Rome, Province of Italy, Old Earth
Wallenstein had had months to think on the voyage from new Earth to Old. She'd put those months to good use.
"Why are you so convinced that this Carrera person and the petty little fiefdom he occupies have to go, Marguerite?" The SecGen drummed his fingers on the marble inlay of his ornate desk, a thousand year old relic dug out the Vatican's cellars. The finger drumming made her nervous.
Best not to mention the nukes, she thought, since I had a small part in them. Fortunately, I don't have to mention them.
"He upsets things," she answered. "He's an unpredictable factor that is controlled by no one, listens to no one, and can be deterred or bribed by nothing."
"Are you sure he can be bribed by nothing?" the SecGen asked. "Near immortality is no small thing. Would he cooperate with us for that?"
She shook her head in doubt. "From what I can gather he already has the only kinds of immortality that might matter to him, children and a belief in the Christian god. Those, and that he's already going into the history books, if that matters to him. Plus . . . well . . ."
"Go on," the SecGen urged.
"I think he makes us the most useful kind of enemy," Wallenstein answered.
"Please explain."
"As a practical matter, our kind of people never could have taken and held power here on Earth if Terra Nova hadn't been there as both a draw, initially, and a dumping ground, later, for those who would have resisted us. The discovery of the rift and then of the other planet are what changed the political and philosophical make up here on Earth.

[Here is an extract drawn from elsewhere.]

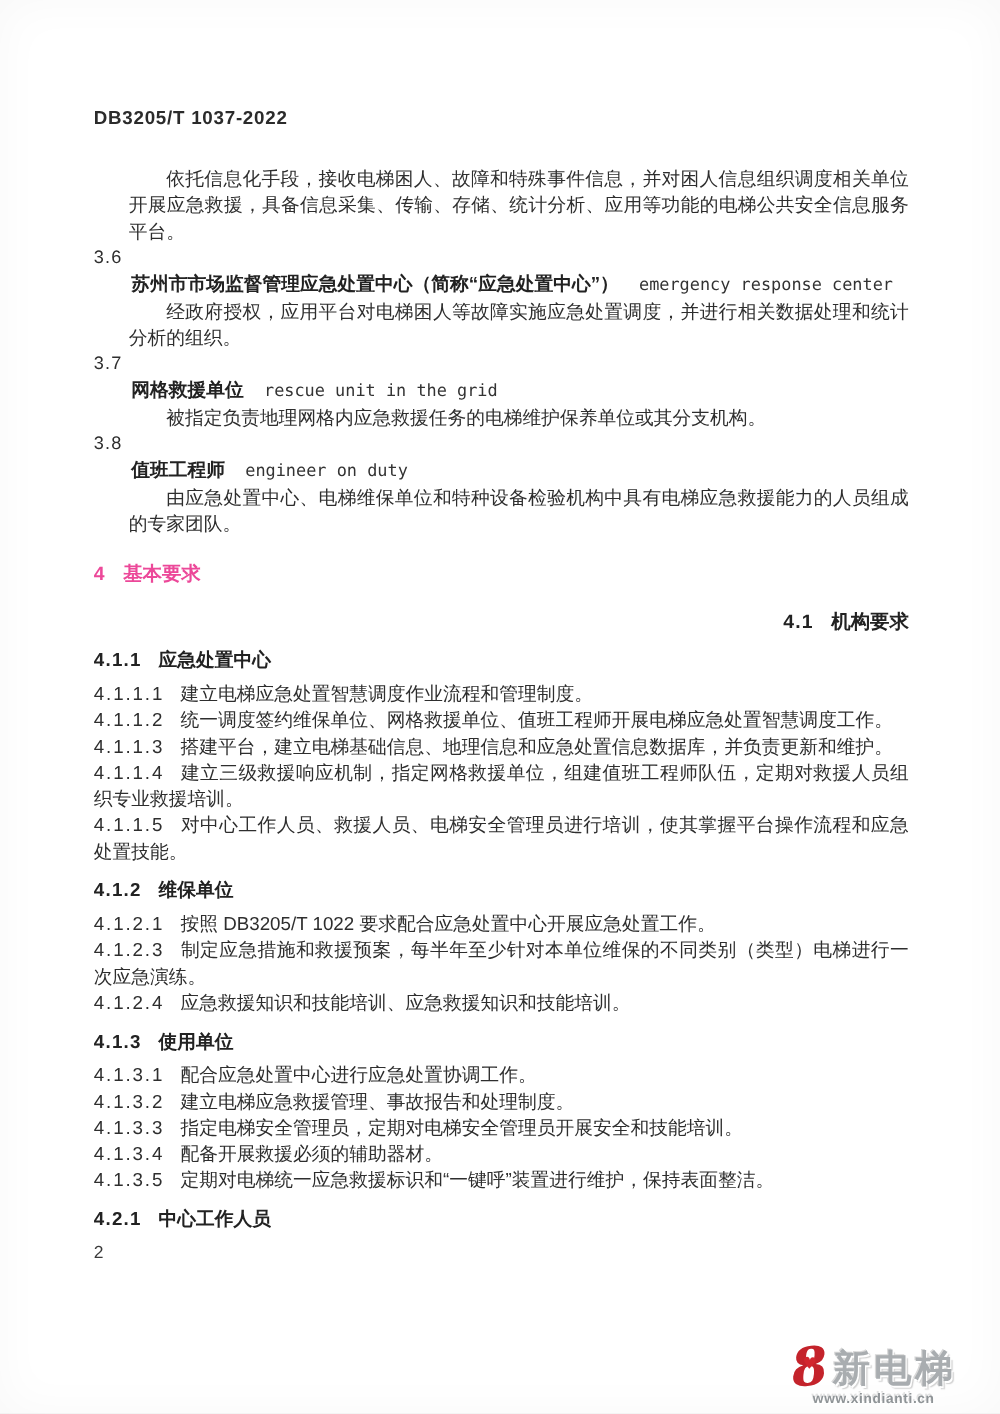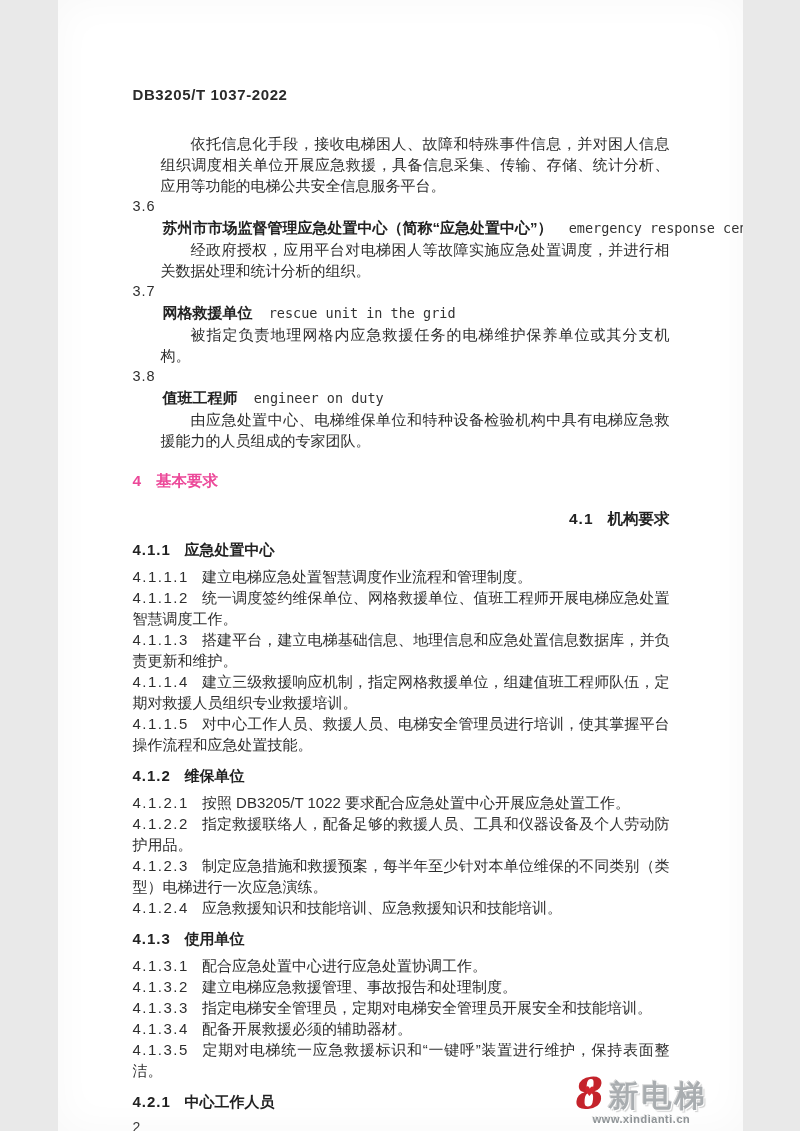"DB3205/T 1037-2022" .page { width: 685px -> 800px }
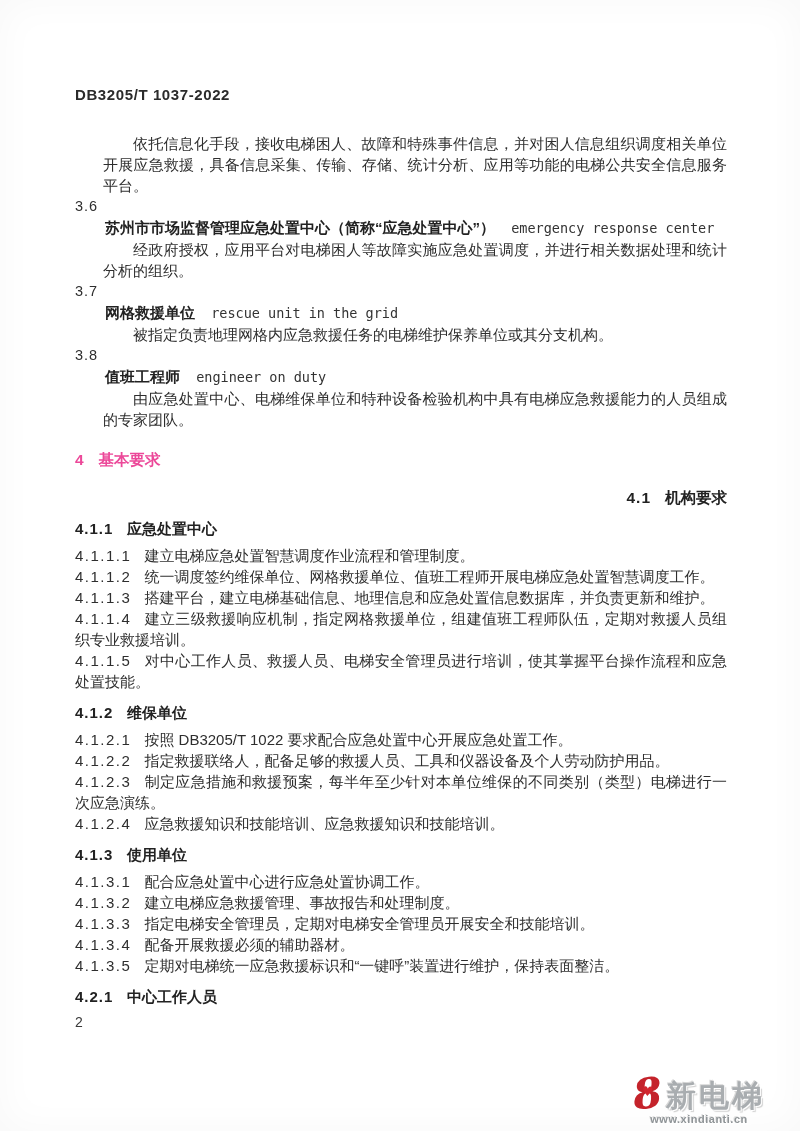"4.1.2.2" p.clause { html: <p><span>4.1.2.2</span><span>指定救援联络人，配备足够的救援人员、工具和仪器设备及个人劳动防护用品。</span></p> -> none }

"That can't happen there. There is no other rift with a useful planet at the other end—at least none that's ever been found—and so there is no place to send away the kind of people we sent to Terra Nova. Without that kind of demographic change—or engineering, there towards the end—we lose. At least our kind of people lose."
I say 'our kind of people,' Wallenstein thought, but they're really not my kind of people.
"So, in any case, our experience here on Earth is nonanalagous and we need another way."
"Which is?"
"Our natural allies on Terra Nova need to establish their credentials by a series of decisive acts. They're not, mostly, very competent to do those. They can't even do a half decent job of humanitarian intervention, let alone run a war."
"And that's where you come in?" the SecGen asked.
"That's where I come in," she agreed, with a deep nod. "Not that I'm in the same military class as this Carrera; honestly I'm not. But with the Fleet restored, and sufficient other forms of aid to our allies on Terra Nova, I can still stymie him, report his every move, keep him from pulling the kind of clever, sneaky things he's been specializing in for ten years.
"And I'll need to build him up, in the public eye, as a kind of monster. That way, when our people on TN triumph, slay the monster, they will have credibility and to spare."
"Do you so hate this Carrera?" the SecGen asked.
Wallenstein suppressed a slight shiver. "Oh, Your Excellency," she said, "I don't hate him at all."
The SecGen noticed the shiver and raised a single, quizzical eyebrow.